Conheça Karim Aïnouz, diretor cearense que concorre ao prêmio principal do Festival de Cannes
Nascido em Fortaleza, realizador coleciona prestígios dentro e fora do Brasil com olhar particular sobre as relações, o cotidiano e personagens repletos de humanidade
A 76ª edição do Festival de Cannes, evento francês dedicado ao cinema, finaliza neste sábado (27) com um nome cearense em destaque. É Karim Aïnouz. Veterano na Croisette, o cineasta escreveu novo capítulo ao disputar, pela primeira vez, o prêmio máximo do festival, a Palma de Ouro, com “Firebrand”, primeiro filme em língua inglesa dirigido por ele.

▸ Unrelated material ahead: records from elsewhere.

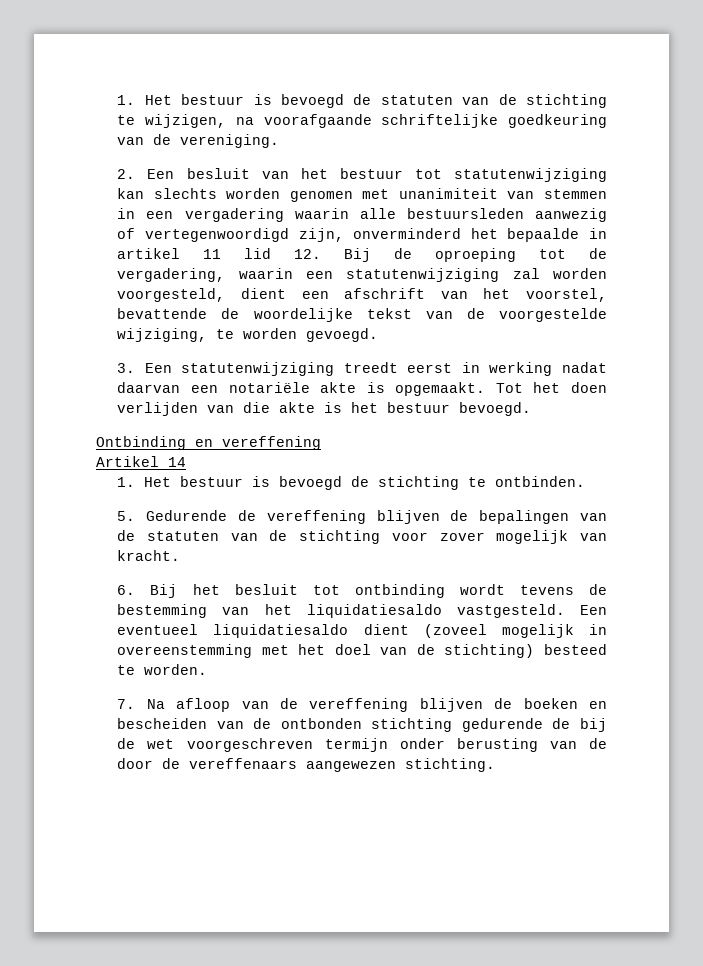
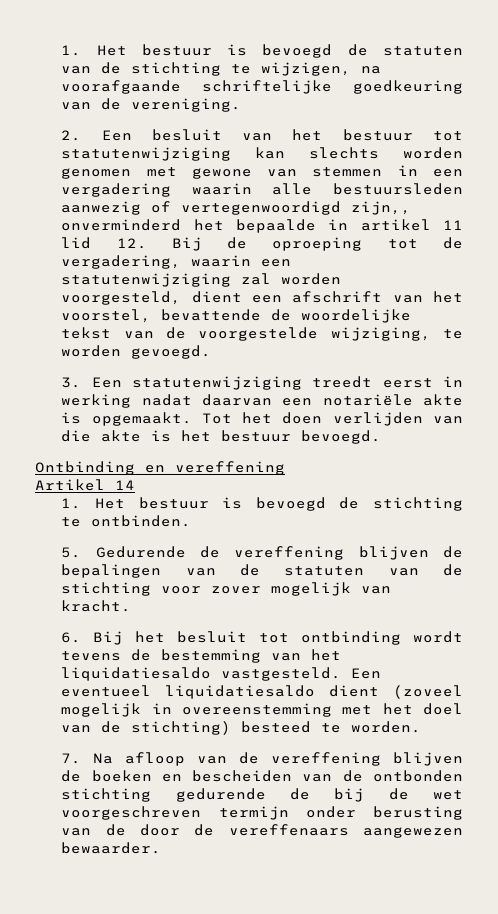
- 2. Een besluit van het bestuur tot statutenwijziging kan slechts worden genomen met unanimiteit van stemmen in een vergadering waarin alle bestuursleden aanwezig of vertegenwoordigd zijn, onverminderd het bepaalde in artikel 11 lid 12. Bij de oproeping tot de vergadering, waarin een statutenwijziging zal worden voorgesteld, dient een afschrift van het voorstel, bevattende de woordelijke tekst van de voorgestelde wijziging, te worden gevoegd.
+ 2. Een besluit van het bestuur tot statutenwijziging kan slechts worden genomen met gewone van stemmen in een vergadering waarin alle bestuursleden aanwezig of vertegenwoordigd zijn,, onverminderd het bepaalde in artikel 11 lid 12. Bij de oproeping tot de vergadering, waarin een statutenwijziging zal worden voorgesteld, dient een afschrift van het voorstel, bevattende de woordelijke tekst van de voorgestelde wijziging, te worden gevoegd.
- 7. Na afloop van de vereffening blijven de boeken en bescheiden van de ontbonden stichting gedurende de bij de wet voorgeschreven termijn onder berusting van de door de vereffenaars aangewezen stichting.
+ 7. Na afloop van de vereffening blijven de boeken en bescheiden van de ontbonden stichting gedurende de bij de wet voorgeschreven termijn onder berusting van de door de vereffenaars aangewezen bewaarder.

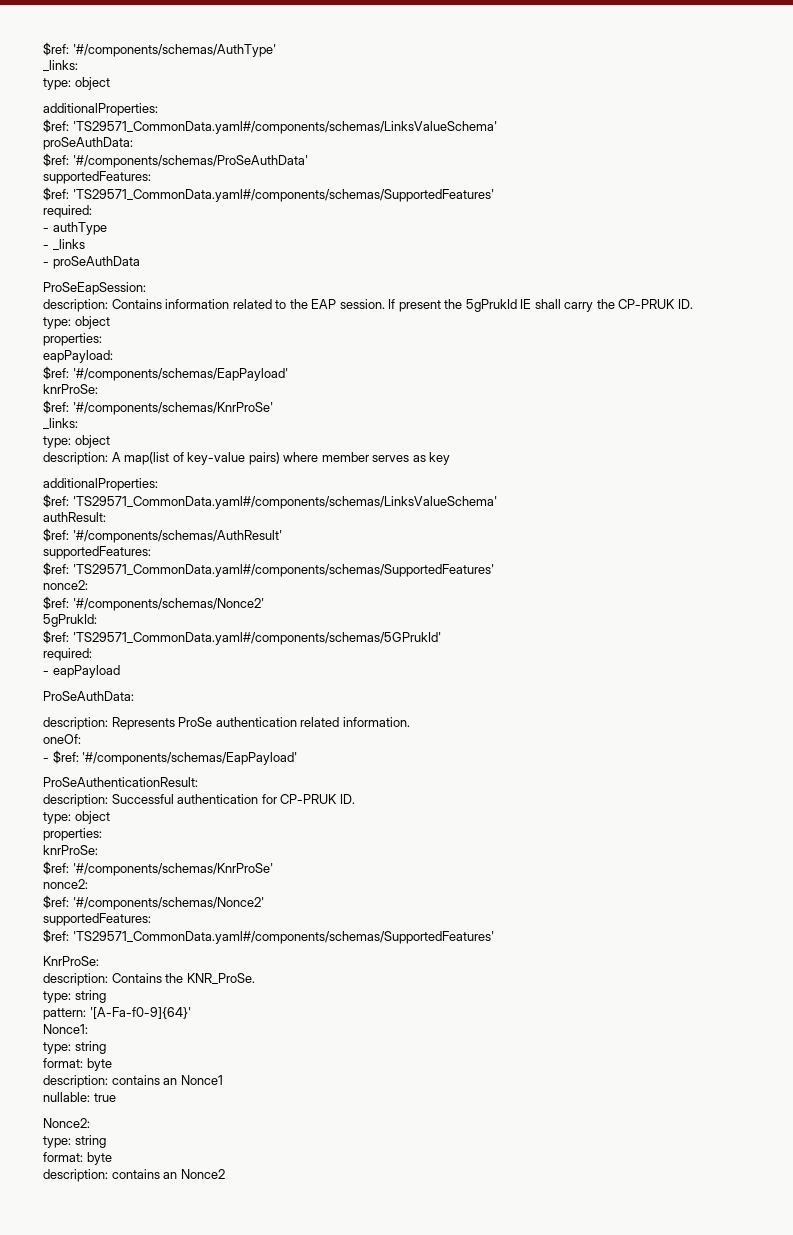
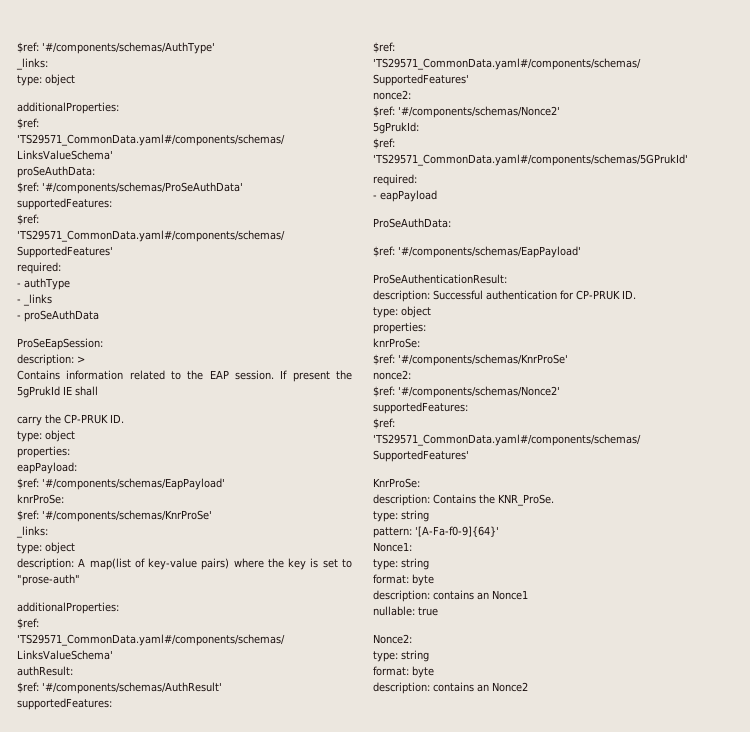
- description: Contains information related to the EAP session.
+ description: >
+ Contains information related to the EAP session.
- If present the 5gPrukId IE shall carry the CP-PRUK ID.
+ If present the 5gPrukId IE shall
+ carry the CP-PRUK ID.
- description: A map(list of key-value pairs) where member serves as key
+ description: A map(list of key-value pairs) where the key is set to "prose-auth"
  ProSeAuthData:
- description: Represents ProSe authentication related information.
- oneOf:
- - $ref: '#/components/schemas/EapPayload'
+ $ref: '#/components/schemas/EapPayload'

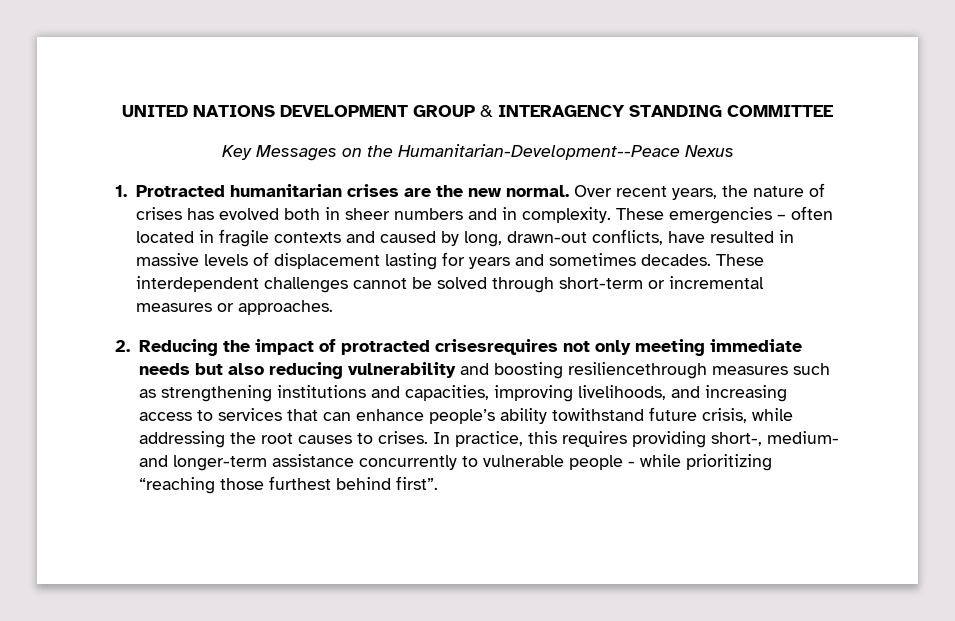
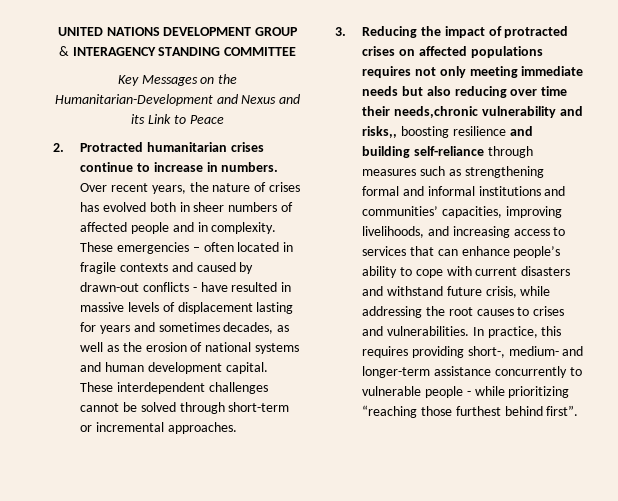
- Key Messages on the Humanitarian-Development--Peace Nexus
- 1. Protracted humanitarian crises are the new normal.
+ Key Messages on the Humanitarian-Development and Nexus and its Link to Peace
+ 2. Protracted humanitarian crises continue to increase in numbers.
- Over recent years, the nature of crises has evolved both in sheer numbers and in complexity.
+ Over recent years, the nature of crises has evolved both in sheer numbers of affected people and in complexity.
- These emergencies – often located in fragile contexts and caused by long, drawn-out conflicts, have resulted in massive levels of displacement lasting for years and sometimes decades.
+ These emergencies – often located in fragile contexts and caused by drawn-out conflicts - have resulted in massive levels of displacement lasting for years and sometimes decades, as well as the erosion of national systems and human development capital.
- These interdependent challenges cannot be solved through short-term or incremental measures or approaches.
+ These interdependent challenges cannot be solved through short-term or incremental approaches.
- 2. Reducing the impact of protracted crisesrequires not only meeting immediate needs but also reducing vulnerability and boosting resiliencethrough measures such as strengthening institutions and capacities, improving livelihoods, and increasing access to services that can enhance people’s ability towithstand future crisis, while addressing the root causes to crises.
+ 3. Reducing the impact of protracted crises on affected populations requires not only meeting immediate needs but also reducing over time their needs,chronic vulnerability and risks,, boosting resilience and building self-reliance through measures such as strengthening formal and informal institutions and communities’ capacities, improving livelihoods, and increasing access to services that can enhance people’s ability to cope with current disasters and withstand future crisis, while addressing the root causes to crises and vulnerabilities.

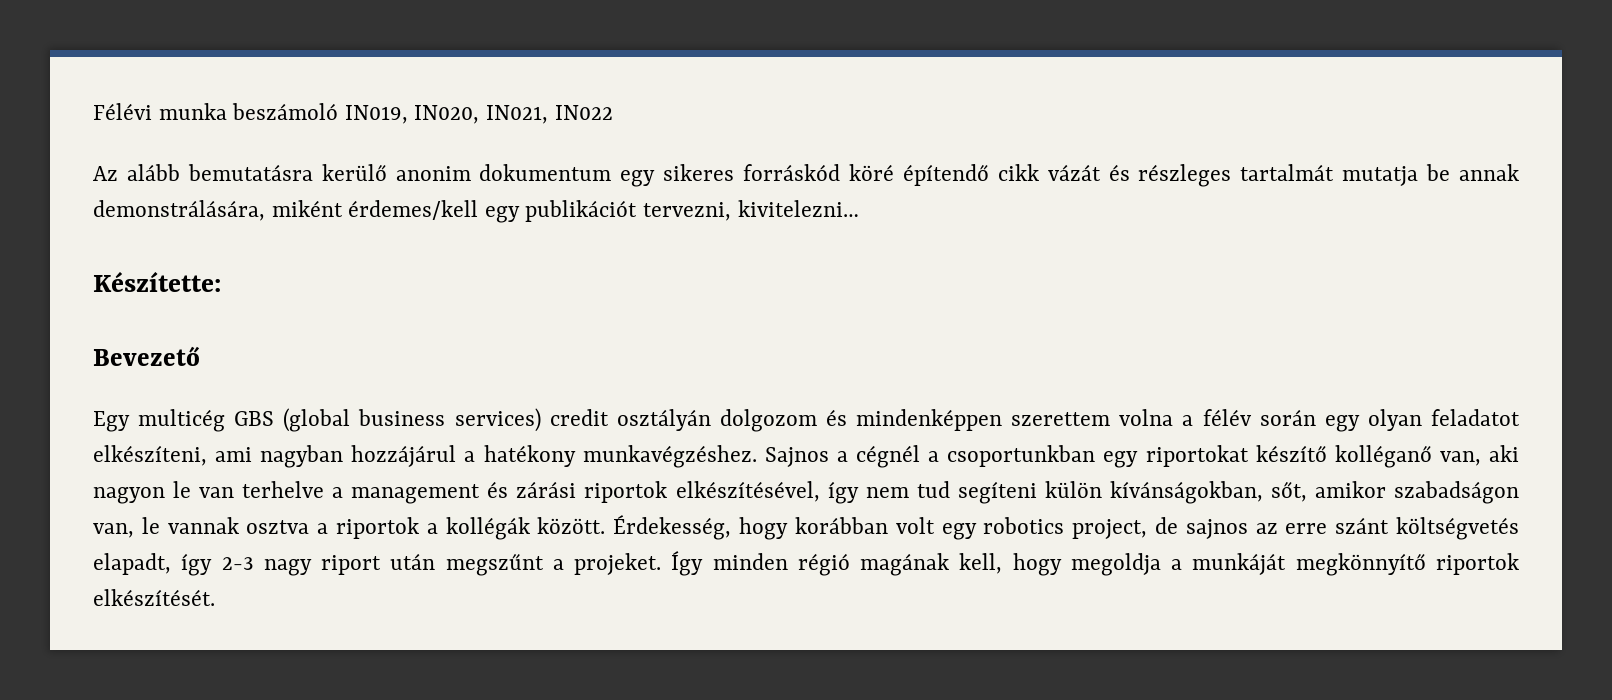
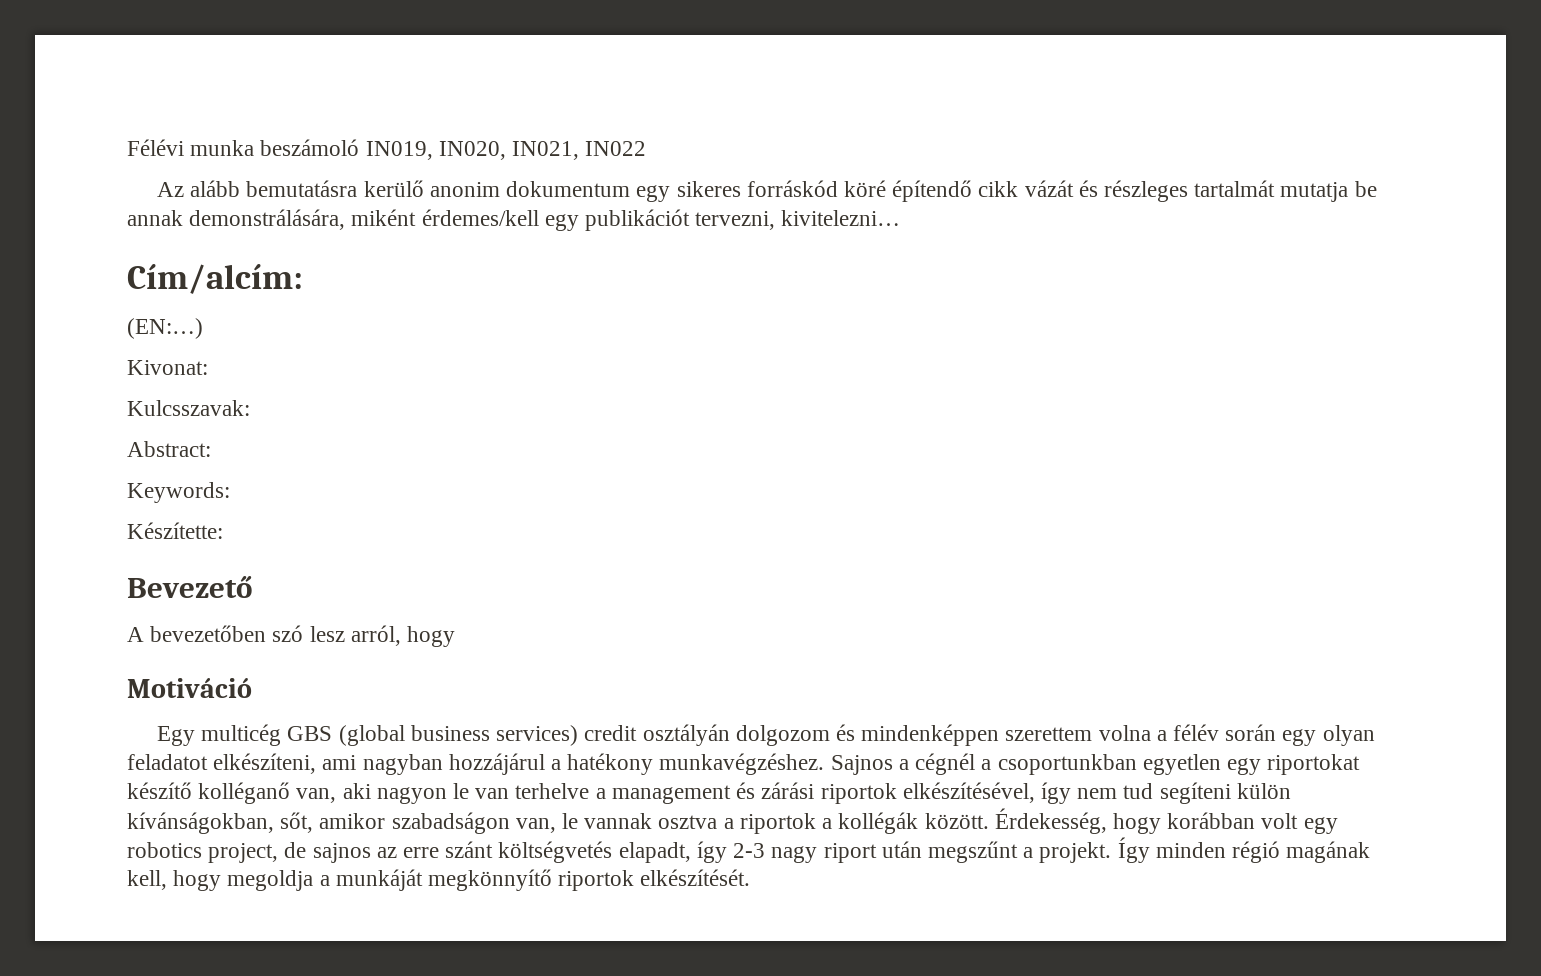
+ Cím/alcím:
+ (EN:…)
+ Kivonat:
+ Kulcsszavak:
+ Abstract:
+ Keywords:
  Készítette:
  Bevezető
+ A bevezetőben szó lesz arról, hogy
+ Motiváció
- Sajnos a cégnél a csoportunkban egy riportokat készítő kolléganő van, aki nagyon le van terhelve a management és zárási riportok elkészítésével, így nem tud segíteni külön kívánságokban, sőt, amikor szabadságon van, le vannak osztva a riportok a kollégák között.
+ Sajnos a cégnél a csoportunkban egyetlen egy riportokat készítő kolléganő van, aki nagyon le van terhelve a management és zárási riportok elkészítésével, így nem tud segíteni külön kívánságokban, sőt, amikor szabadságon van, le vannak osztva a riportok a kollégák között.
- Érdekesség, hogy korábban volt egy robotics project, de sajnos az erre szánt költségvetés elapadt, így 2-3 nagy riport után megszűnt a projeket.
+ Érdekesség, hogy korábban volt egy robotics project, de sajnos az erre szánt költségvetés elapadt, így 2-3 nagy riport után megszűnt a projekt.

É mais um reconhecimento na prestigiada carreira do realizador nascido em Fortaleza em 1966. O longa "A Vida Invisível" (2019), por exemplo, foi o representante do Brasil no Oscar 2020, e tantos outros projetos conduzidos por ele figuraram entre os melhores em vários eventos.
Karim é filho de uma bióloga cearense e de um engenheiro argelino. Ele deixou a Capital aos 16 anos com apoio da família. Fixou-se no Distrito Federal, onde graduou-se em Arquitetura pela Universidade de Brasília (UNB).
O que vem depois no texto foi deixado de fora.